The Evansville Courier & Press had never been named a Hoosier State Press Association Blue Ribbon newspaper until Baumann became the managing editor and then the editor. Under his direction, the newspaper received that honor twice during his nine years of leadership.

These weren't the first times his attention to excellence had earned him honors.

Baumann was the National Press Photographers Association Region 4 Photographer of the Year in 1968 and 1969 while at the Sunday Courier & Press, and in 1970 while working for the Grand Rapids Press in Michigan. He was a national Picture Editor of the Year International (POYi) four times. He was runner-up to the National Newspaper Photographer of the Year 1970 and Missouri Penny Award women's editor of the year in 1972.

He received NPPA's highest honor, the Joseph A. Sprague Award, in 1992, an NPPA President's Award in 1973, the Jim Gordon Editor of the Year Award in 2005 and the John Durniak Mentor Award in 2007.

Indiana Journalism Hall of Fame member Alan Horton said, "For many of Bruce's most successful years, he looked more like a maverick –with his beard and pony tail — than a buttoned-down executive. And, at meetings (even those at corporate headquarters), he would interrupt to say exactly what was on his mind even to his ultimate boss (me)."

Along the way, Baumann has willingly shared his knowledge and vision, creating and directing the San Jose Conference and the Pittsburgh Conference, both interdisciplinary seminars and workshops for newspaper journalists and university students, for a total of 12 years.

In 1989, when asked for help in setting up a scholarship for picture editors, Baumann suggested instead the formation of a picture-editing workshop that would train large numbers of picture editors in an intensive program, using the talents of the best picture editors in the country.
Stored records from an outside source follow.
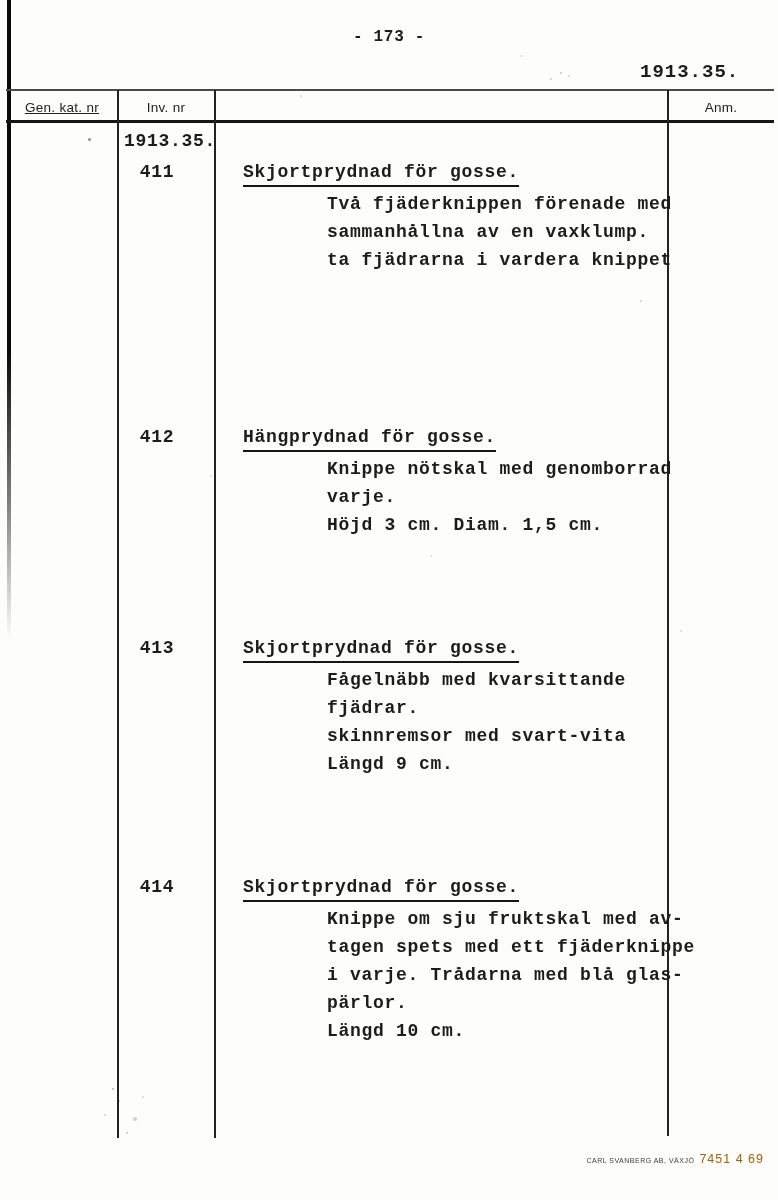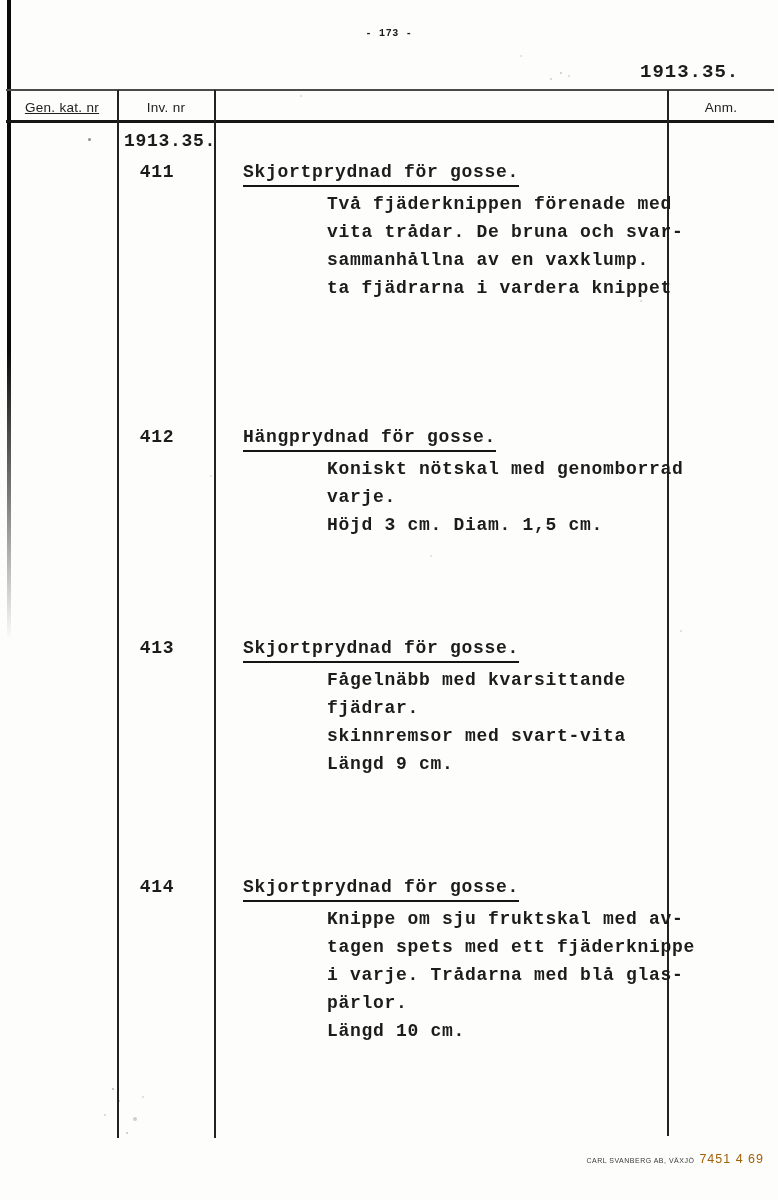--- a/index.html
+++ b/index.html
@@ -44,7 +44,7 @@
 
   
   .tw{font-weight:bold;letter-spacing:.7px;}
-  .page-number{position:absolute;top:28px;left:0;right:0;text-align:center;font-size:10px;}
+  .page-number{position:absolute;top:28px;left:0;right:0;text-align:center;font-size:16px;}
   .catalog-ref{position:absolute;top:61px;left:640px;font-size:19px;letter-spacing:1px;}
   .group-label{position:absolute;top:131px;left:124px;font-size:18px;}
 

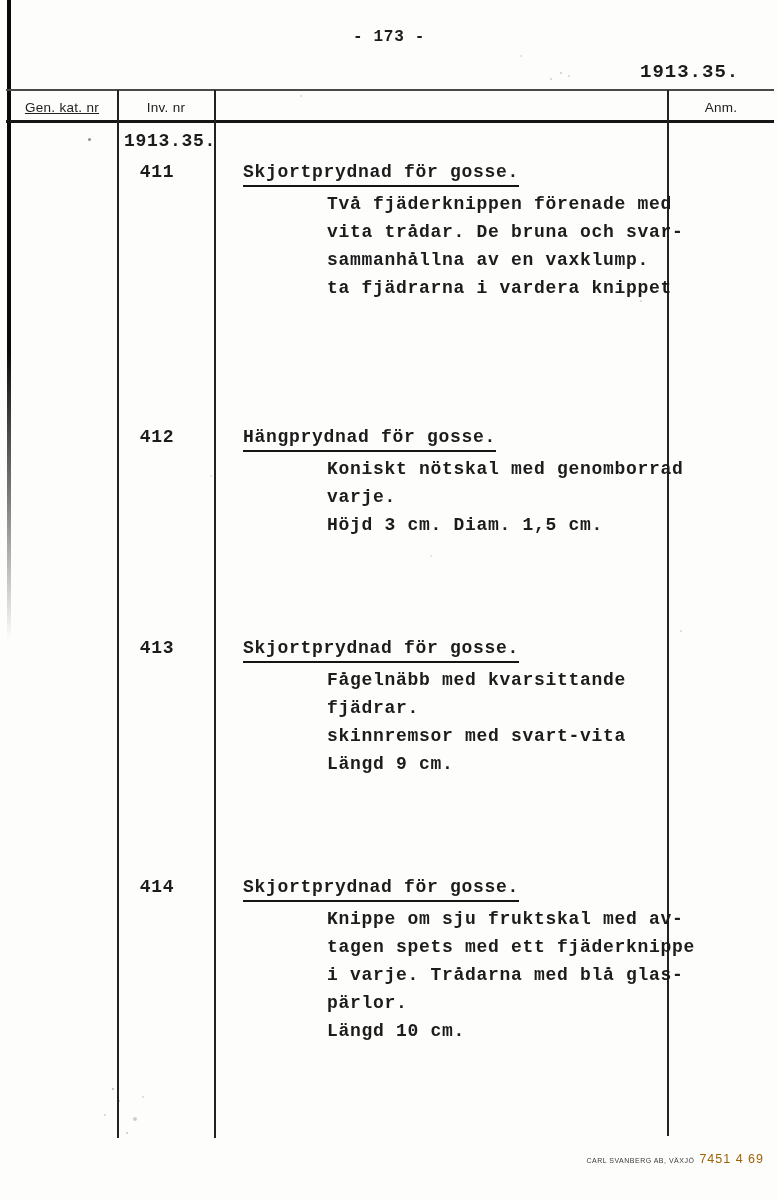--- a/index.html
+++ b/index.html
@@ -98,7 +98,6 @@
         <div class="content tw">
           <div class="entry-title">Skjortprydnad för gosse.</div>
           <div class="body-line">Två fjäderknippen förenade med</div>
-          <div class="body-line">vita trådar. De bruna och svar-</div>
           <div class="body-line">sammanhållna av en vaxklump.</div>
           <div class="body-line">ta fjädrarna i vardera knippet</div>
         </div>

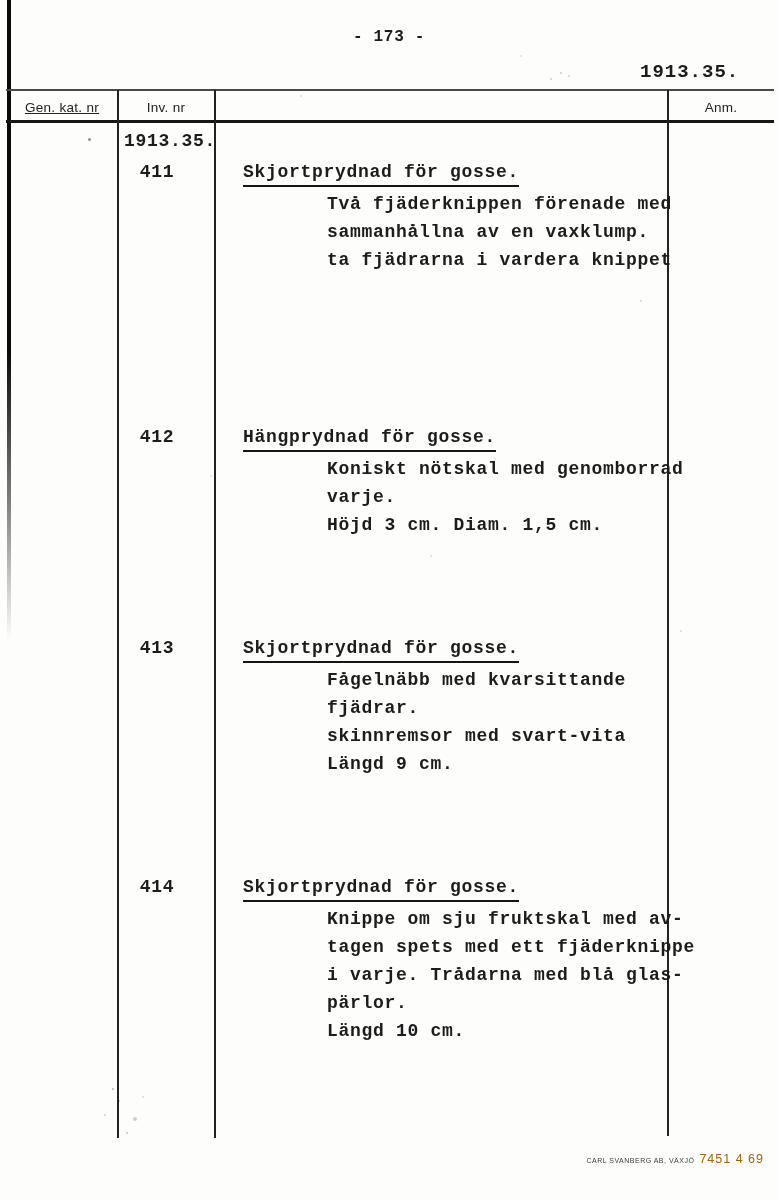--- a/index.html
+++ b/index.html
@@ -106,7 +106,7 @@
         <div class="inv-nr tw">412</div>
         <div class="content tw">
           <div class="entry-title">Hängprydnad för gosse.</div>
-          <div class="body-line">Koniskt nötskal med genomborrad</div>
+          <div class="body-line">Knippe nötskal med genomborrad</div>
           <div class="body-line">varje.</div>
           <div class="body-line">Höjd 3 cm. Diam. 1,5 cm.</div>
         </div>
The Stan Kalish Picture Editing Workshop came to life in 1990. Baumann served two years as director, including the year the workshop was moved from Marquette University to Baumann's to Ball State University, where it remains today.

Although he retired from newspapers in 2007, his journalistic passion continues. He has been teaching photojournalism, newsroom leadership and picture editing at Southern Illinois University. Those efforts recently earned him the National Press Photographers Association's Clifton C. Edom Award for his ability to motivate photojournalists to reach new heights. So he is still teaching students to believe they can fly, even in the difficult times that journalism faces.
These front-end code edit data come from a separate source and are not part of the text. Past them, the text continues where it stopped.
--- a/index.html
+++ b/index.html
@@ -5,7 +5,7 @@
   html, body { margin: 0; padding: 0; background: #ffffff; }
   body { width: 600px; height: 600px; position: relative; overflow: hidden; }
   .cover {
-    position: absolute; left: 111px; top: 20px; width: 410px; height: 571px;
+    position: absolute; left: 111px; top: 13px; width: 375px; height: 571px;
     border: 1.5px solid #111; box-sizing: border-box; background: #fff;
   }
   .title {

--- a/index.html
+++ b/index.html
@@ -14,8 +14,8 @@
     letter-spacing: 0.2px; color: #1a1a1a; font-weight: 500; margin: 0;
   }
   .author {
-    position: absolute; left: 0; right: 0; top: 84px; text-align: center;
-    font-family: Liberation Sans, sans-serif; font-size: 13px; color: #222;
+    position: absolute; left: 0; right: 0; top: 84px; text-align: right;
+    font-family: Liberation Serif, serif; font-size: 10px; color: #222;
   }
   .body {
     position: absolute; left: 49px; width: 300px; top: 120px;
Baumann approaches everything with excellence and with passion. His wife, Alison, was diagnosed with metastasized breast cancer in 1999. Baumann and the Courier & Press adopted the Race for the Cure cause in Evansville.
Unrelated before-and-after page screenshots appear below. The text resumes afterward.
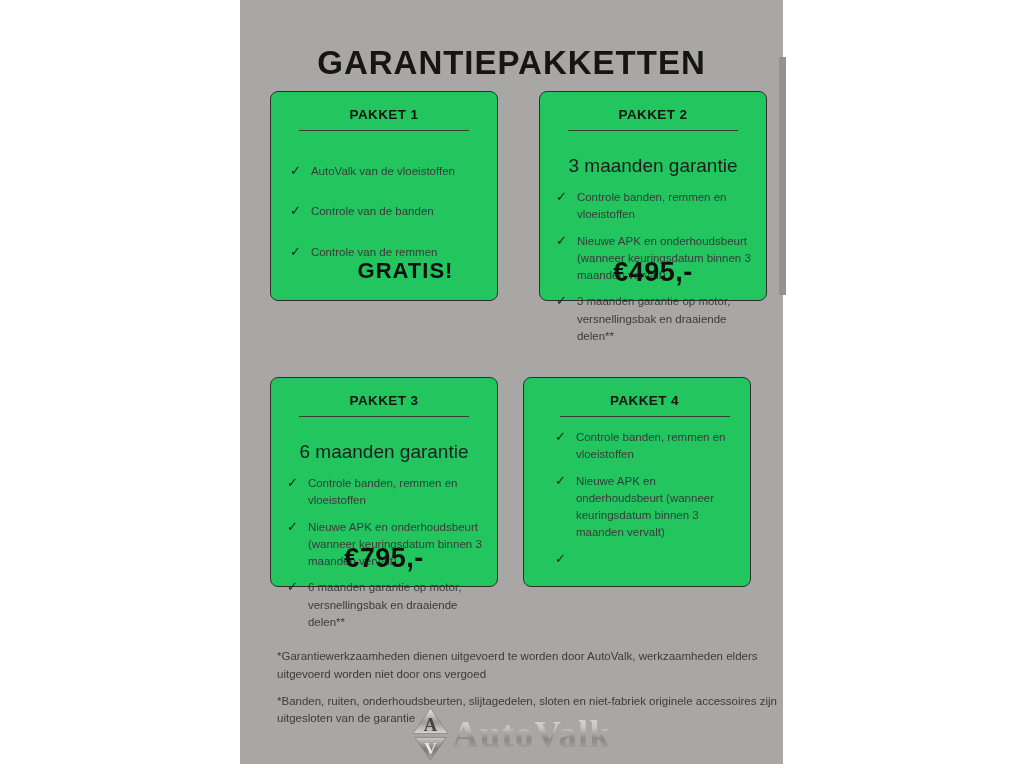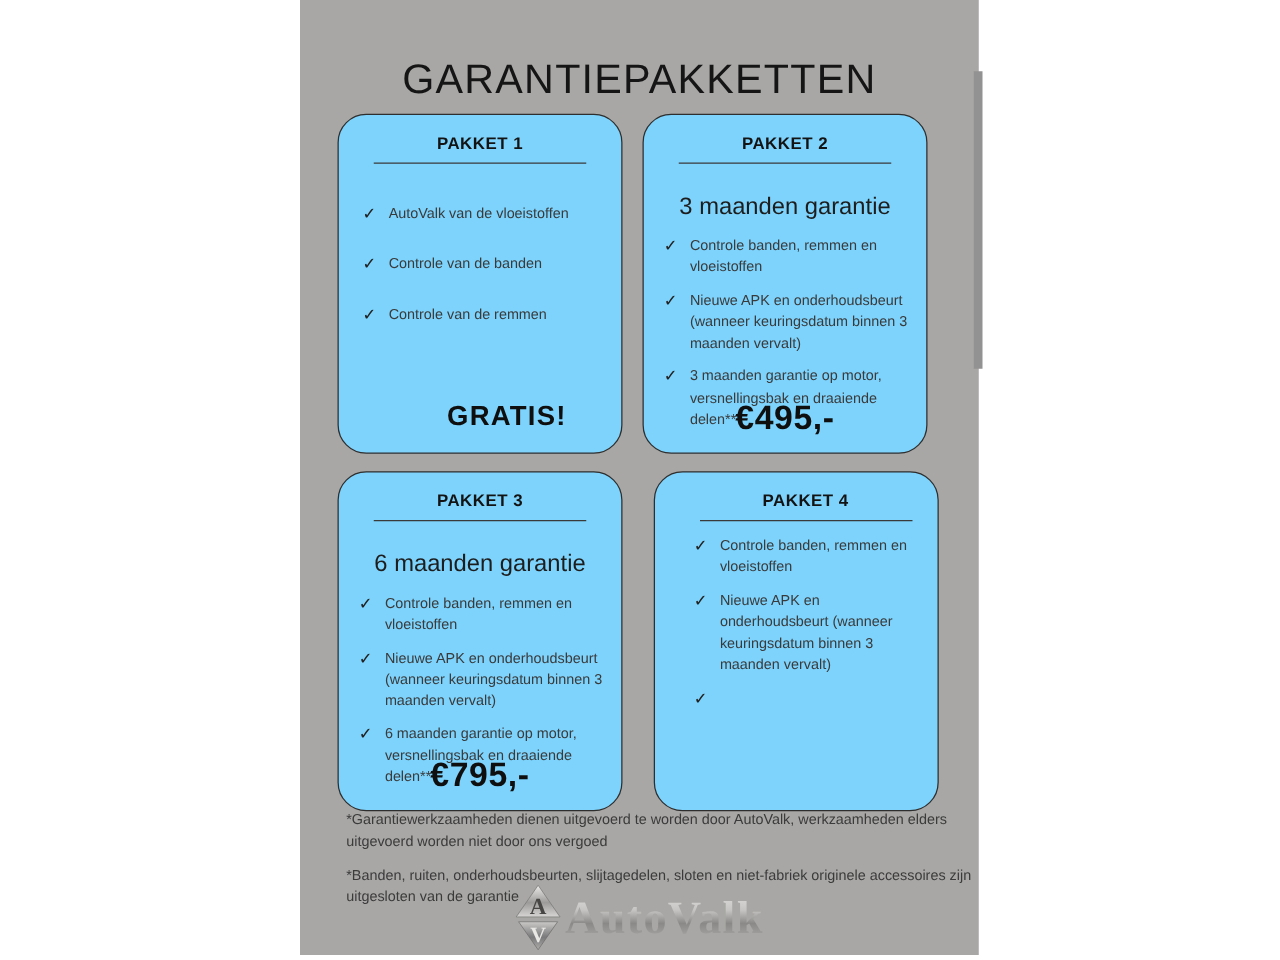--- a/index.html
+++ b/index.html
@@ -17,7 +17,7 @@
   }
   .title {
     position:absolute; top:22px; left:0; width:100%; text-align:center;
-    font-size:33px; font-weight:400; letter-spacing:1px; color:#151515;
+    font-size:33px; font-weight:700; letter-spacing:1px; color:#151515;
     white-space:nowrap;
   }
   .card {

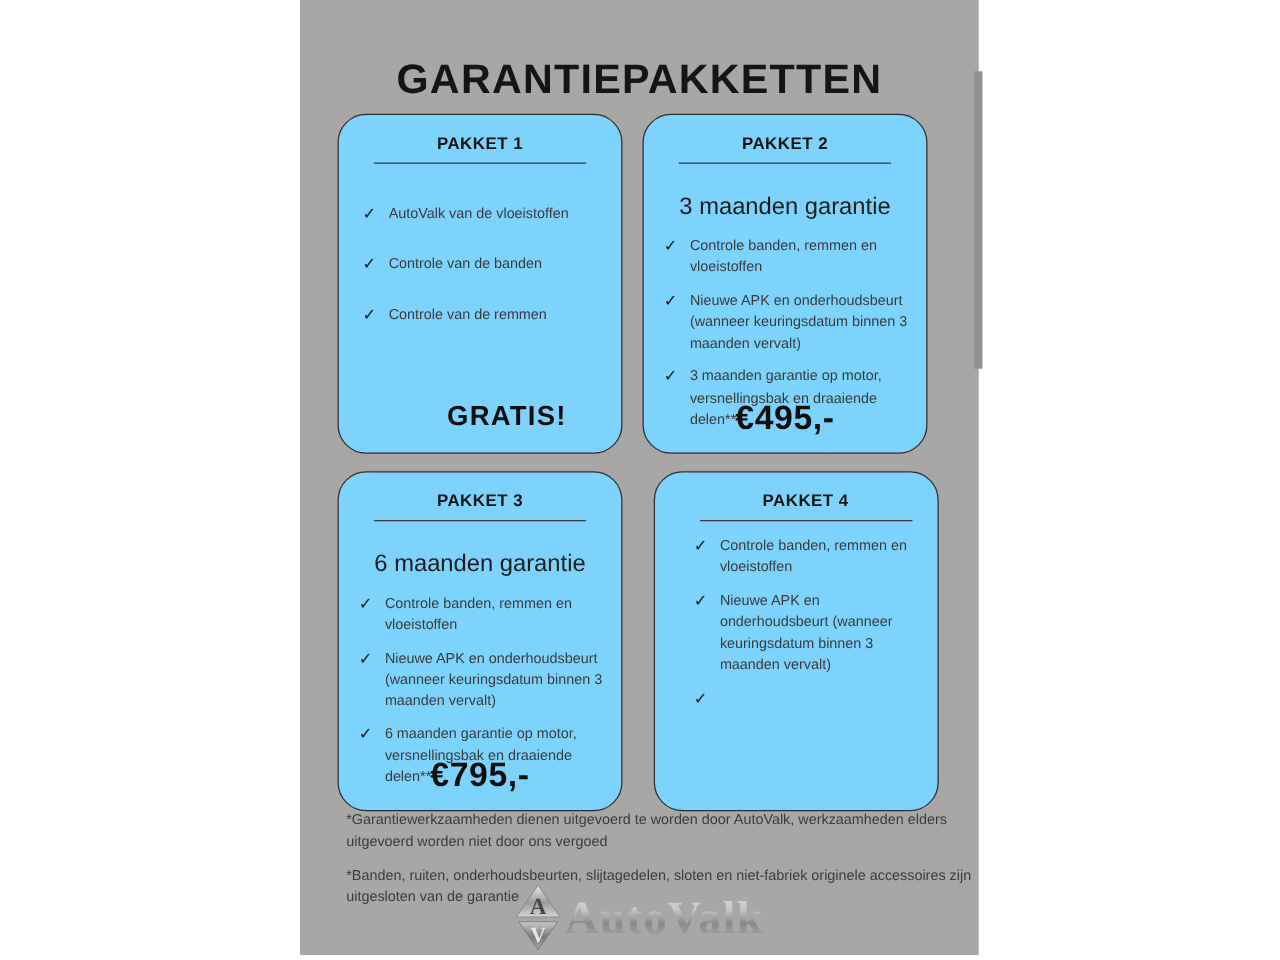--- a/index.html
+++ b/index.html
@@ -21,8 +21,8 @@
     white-space:nowrap;
   }
   .card {
-    position:absolute; width:228px; height:272px; box-sizing:border-box;
-    background:#7dd3fc; border:1.6px solid #2e2e2e; border-radius:23px;
+    position:absolute; width:228px; height:210px; box-sizing:border-box;
+    background:#22c55e; border:1.6px solid #2e2e2e; border-radius:8px;
     padding:10px 13px 12px;
   }
   .card-1 { left:30px;  top:91px; }

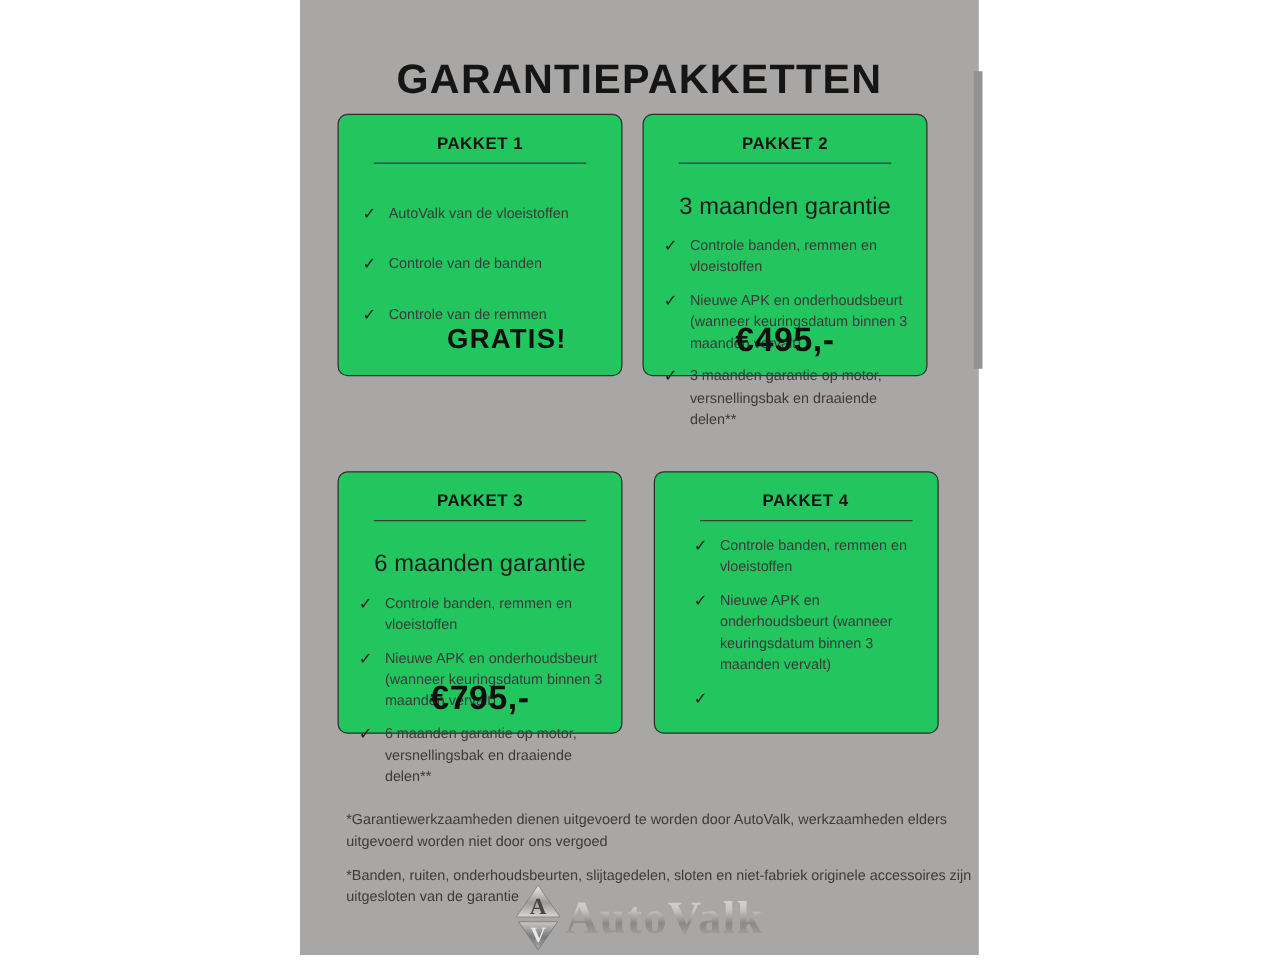--- a/index.html
+++ b/index.html
@@ -26,7 +26,7 @@
     padding:10px 13px 12px;
   }
   .card-1 { left:30px;  top:91px; }
-  .card-2 { left:274px; top:91px; }
+  .card-2 { left:299px; top:91px; }
   .card-3 { left:30px;  top:377px; }
   .card-4 { left:283px; top:377px;padding-left:28px; }
   .card-name {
Each year in advance of the Race for the Cure, he didn’t just promote the race so much as he took it on as a cause, revealing the effects of cancer on an individual and families. The coverage, which focused on patients and their families, is credited with making the Evansville race one of the fastest growing in the country and one of the largest.

Mary Beth Owen, who coordinated the race at that time, says it best: "I have always owed most of the success of the early years of the race to Bruce. Without question — it was due to Bruce. Bruce has helped save women's lives in the Tri-State. Period, end of story. That is more than just an impact on society."

Baumann understands the impact journalism can have to lead a community to be better, and as editor he established an editorial advisory board to make sure he was hearing the community’s concerns.

Baumann is still able to rally a staff around his vision. Last year, he returned to photography to chronicle his home county, along with conceiving the online magazine.

Baumann and his wife, Alison, live on a farm in rural Posey County. He has two grown children, daughter Jennifer Ann Baumann Malone and stepson Joseph D. Poccia, and he and Alison are proud grandparents to Charlie Malone, 3, and Maddie Malone 2.

Horton says Baumann "is that rare combination of world-class talent (as photojournalist, photo editor, page designer, writer, editor, motivator and teacher) and intense and contagious passion – passion for readers, colleagues, fairness, accuracy, ethics and, most of all, powerful storytelling."